A plaintiff could point to a law or policy that expressly classifies persons on the basis of race. Or, a plaintiff could identify a facially neutral law or policy that has been applied in an intentionally discriminatory manner. A plaintiff could also allege that a facially neutral statute or policy has an adverse effect and that it was motivated by discriminatory animus.

Id. (internal quotations and citations omitted).

         5. 14th Amendment Due Process Claims

         To assert a violation of procedural due process rights, a plaintiff must “first identify a property right, second show that the [School District] has deprived him of that right, and third show that the deprivation was effected without due process.” Local 342, Long Island Pub. Serv. Emps., UMD, ILA, AFL-CIO v. Town Bd. of Huntington, 31 F.3d 1191, 1194 (2d Cir. 1994)(citation omitted). The threshold issue, therefore, is whether the plaintiff has a constitutionally protected property interest.
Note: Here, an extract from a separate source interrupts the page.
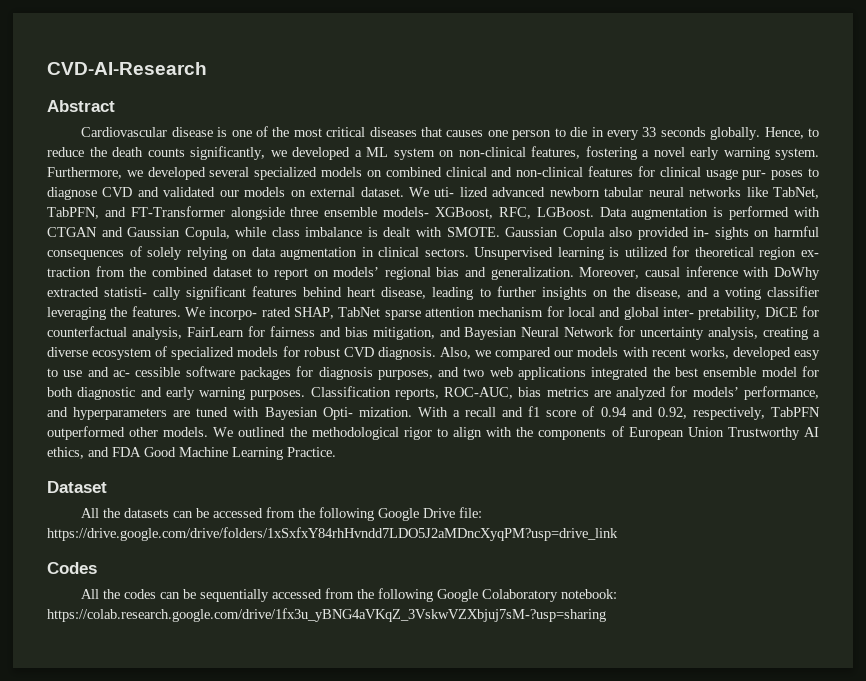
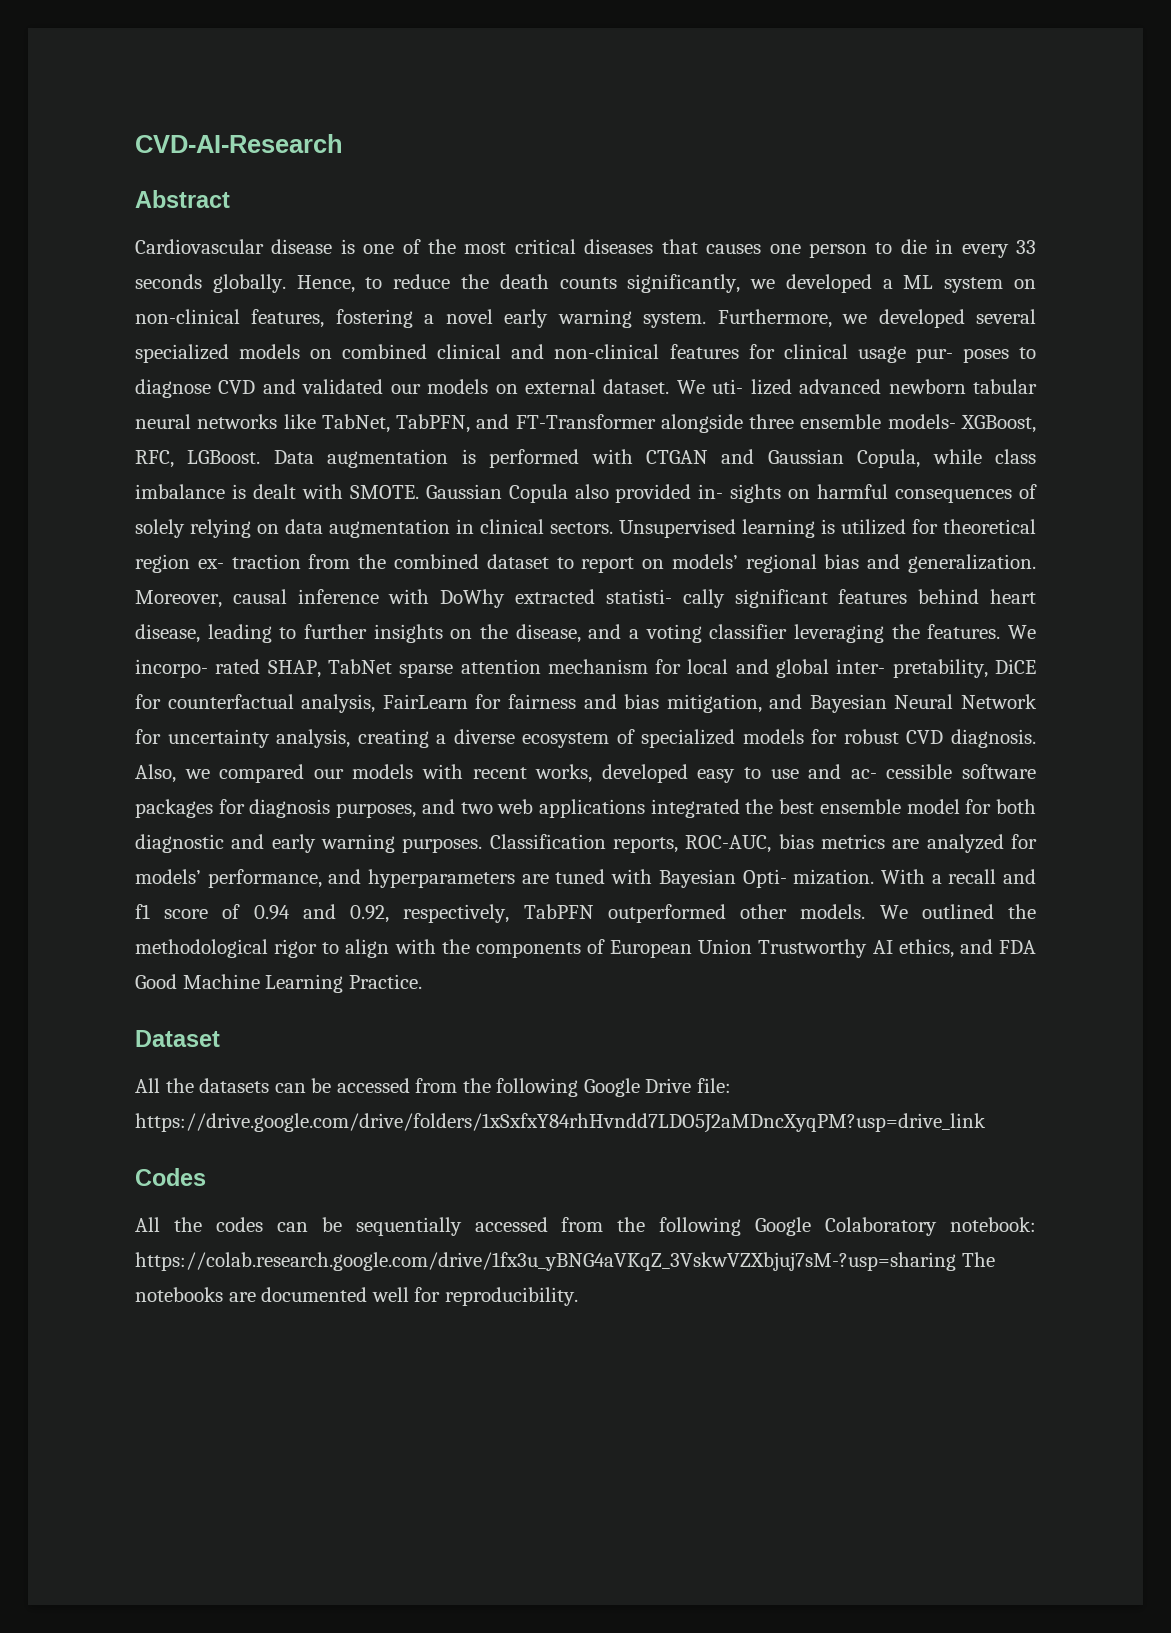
- All the codes can be sequentially accessed from the following Google Colaboratory notebook: https://colab.research.google.com/drive/1fx3u_yBNG4aVKqZ_3VskwVZXbjuj7sM-?usp=sharing
+ All the codes can be sequentially accessed from the following Google Colaboratory notebook: https://colab.research.google.com/drive/1fx3u_yBNG4aVKqZ_3VskwVZXbjuj7sM-?usp=sharing The notebooks are documented well for reproducibility.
See Id. If so, a court then determines: (1) whether the defendant deprived the plaintiff of that interest, and (2) if so, whether the procedures surrounding that deprivation were constitutionally adequate. See Shakur v. Selsky, 391 F.3d 106, 118 (2d Cir. 2004). Property interests “are created and their dimensions are defined by existing rules or understandings that stem from an independent source such as state law - rules or understandings that secure certain benefits and that support claims of entitlement to those benefits.” Bd. of Regents of State Colls. v. Roth, 408 U.S. 564, 577 (1972).

         6. Liability of Municipalities and of Individuals Sued in their ...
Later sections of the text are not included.